The long-term result of entry and exit in a perfectly competitive market is that all firms end up selling at the price level determined by the lowest point on the average cost curve. This outcome is why perfect competition displays productive efficiency: goods are produced at the lowest possible average cost. However, in monopolistic competition, the end result of entry and exit is that firms end up with a price that lies on the downward-sloping portion of the average cost curve, not at the very bottom of the AC curve. Thus, monopolistic competition will not be productively efficient.

A monopolistically competitive industry does not display productive or allocative efficiency in either the short run, when firms are making economic profits and losses, nor in the long run, when firms are earning zero profits.
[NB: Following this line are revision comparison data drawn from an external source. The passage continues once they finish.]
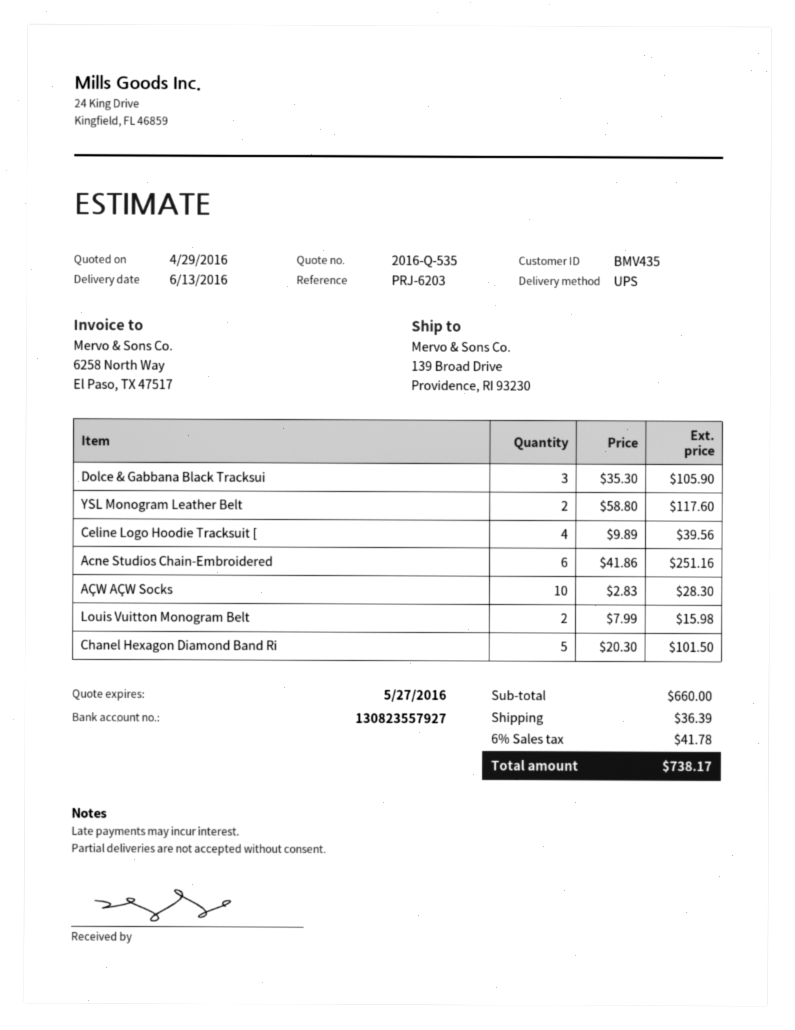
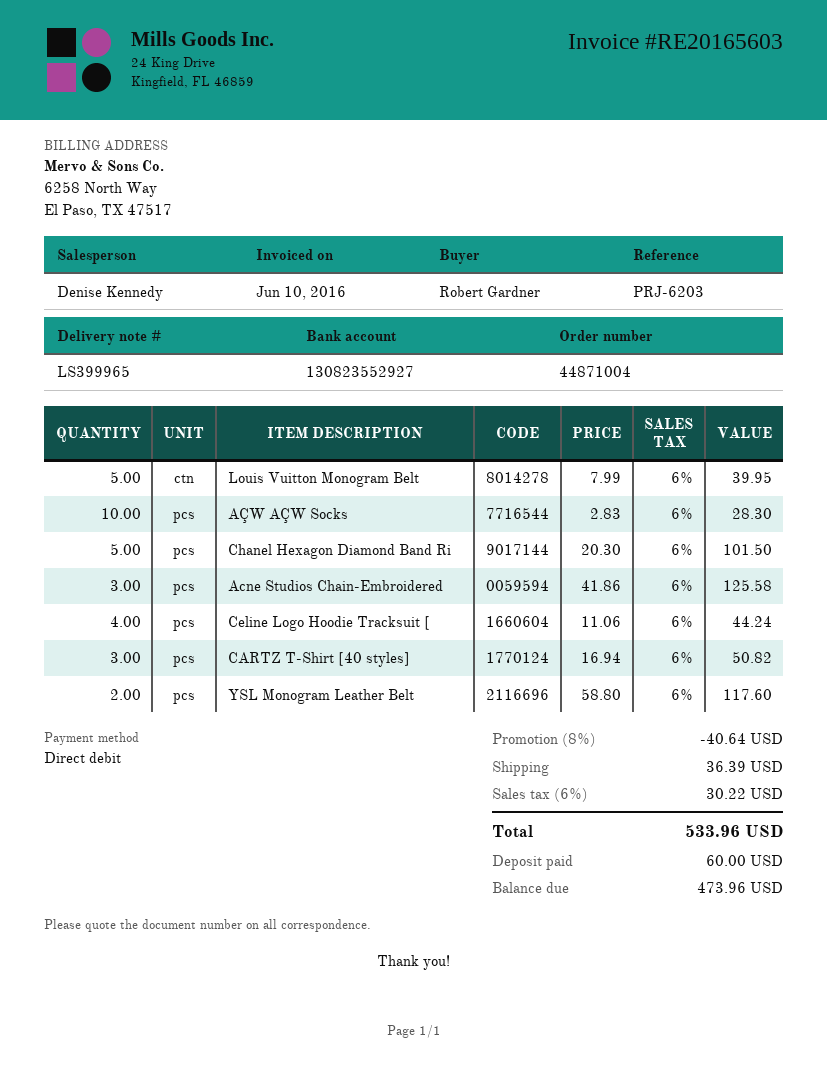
bank account: 130823557927 -> 130823552927
Dolce & Gabbana Black Tracksui: 3 x 35.30 = 105.90 -> none
Celine Logo Hoodie Tracksuit [: 4 x 9.89 = 39.56 -> 4 x 11.06 = 44.24
Acne Studios Chain-Embroidered: 6 x 41.86 = 251.16 -> 3 x 41.86 = 125.58
Louis Vuitton Monogram Belt: 2 x 7.99 = 15.98 -> 5 x 7.99 = 39.95
CARTZ T-Shirt [40 styles]: none -> 3 x 16.94 = 50.82
discount: none -> 8% = 40.64
tax: 6% = 41.78 -> 6% = 30.22
total: 738.17 -> 533.96

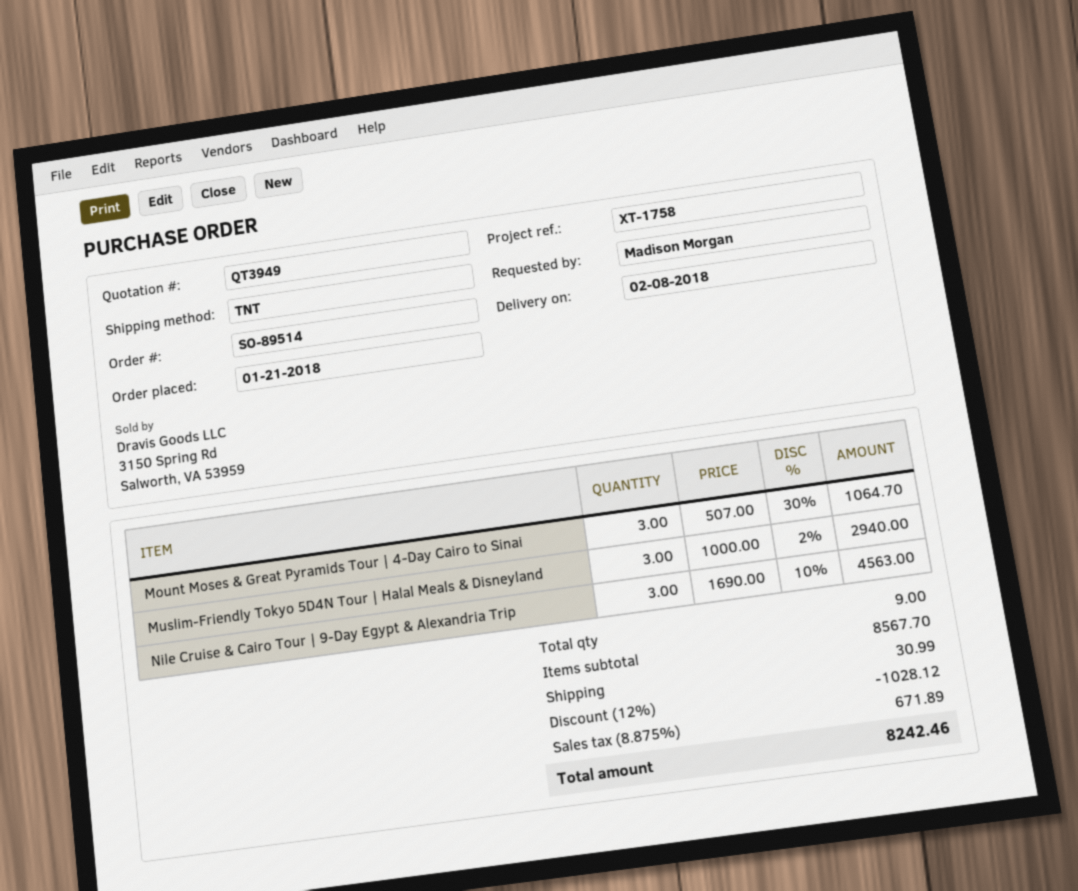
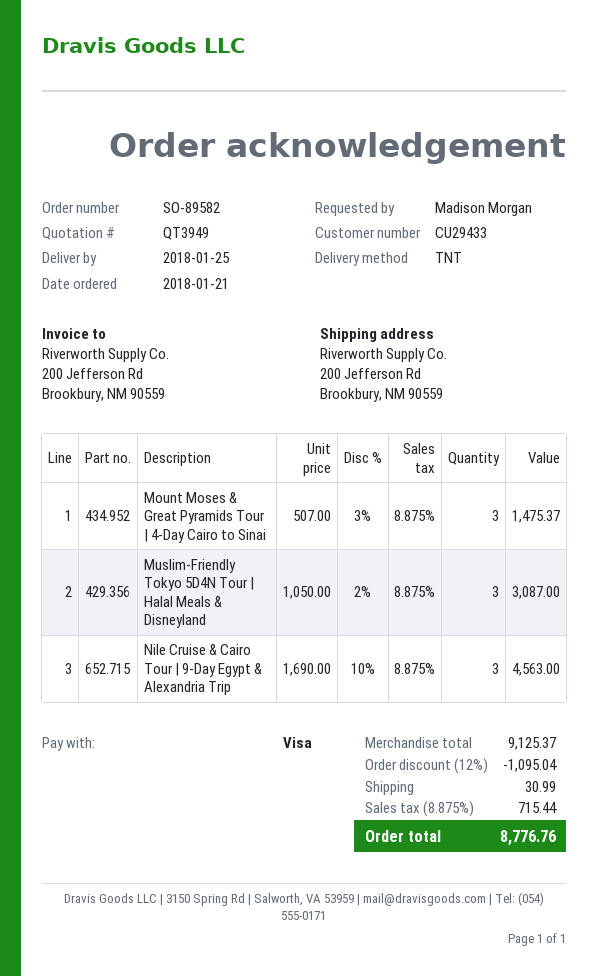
order number: SO-89514 -> SO-89582
delivery date: 2018-02-08 -> 2018-01-25
Mount Moses & Great Pyramids Tour | 4-Day Cairo to Sinai: 3 x 507.00 - 30% = 1064.70 -> 3 x 507.00 - 3% = 1475.37
Muslim-Friendly Tokyo 5D4N Tour | Halal Meals & Disneyland: 3 x 1000.00 - 2% = 2940.00 -> 3 x 1050.00 - 2% = 3087.00
subtotal: 8567.70 -> 9125.37
discount: 12% = 1028.12 -> 12% = 1095.04
tax: 8.875% = 671.89 -> 8.875% = 715.44
total: 8242.46 -> 8776.76

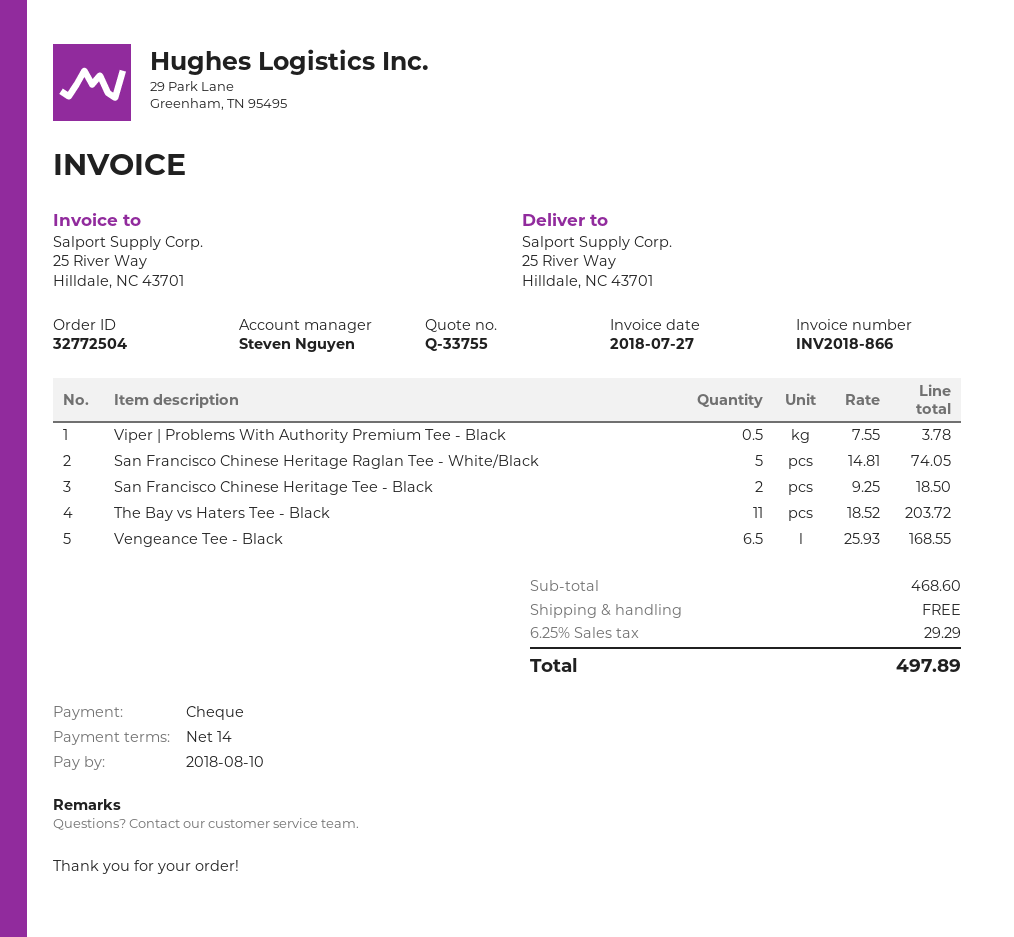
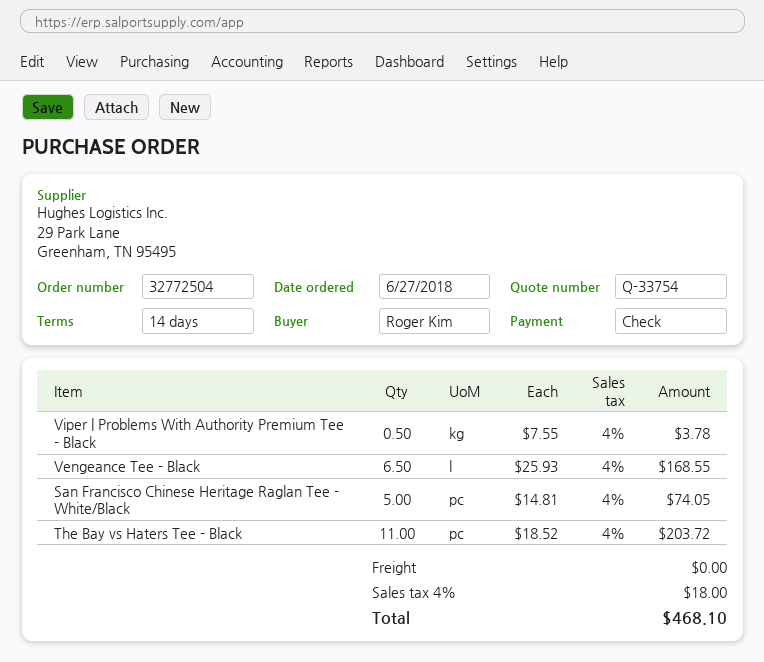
quote number: Q-33755 -> Q-33754
San Francisco Chinese Heritage Tee - Black: 2 x 9.25 = 18.50 -> none
tax: 6.25% = 29.29 -> 4% = 18.00
total: 497.89 -> 468.10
In a perfectly competitive market, each firm produces at a quantity where price is set equal to marginal cost, both in the short and long run. This outcome is why perfect competition displays allocative efficiency: the social benefits of additional production, as measured by the marginal benefit, which is the same as the price, equal the marginal costs to society of that production. In a monopolistically competitive market, the rule for maximizing profit is to set MR = MC—and price is higher than marginal revenue, not equal to it because the demand curve is downward sloping. When P > MC, which is the outcome in a monopolistically competitive market, the benefits to society of providing additional quantity, as measured by the price that people are willing to pay, exceed the marginal costs to society of producing those units. A monopolistically competitive firm does not produce more, which means that society loses the net benefit of those extra units. This is the same argument we made about monopoly, but in this case the allocative inefficiency will be smaller. Thus, a monopolistically competitive industry will produce a lower quantity of a good and charge a higher price for it than would a perfectly competitive industry.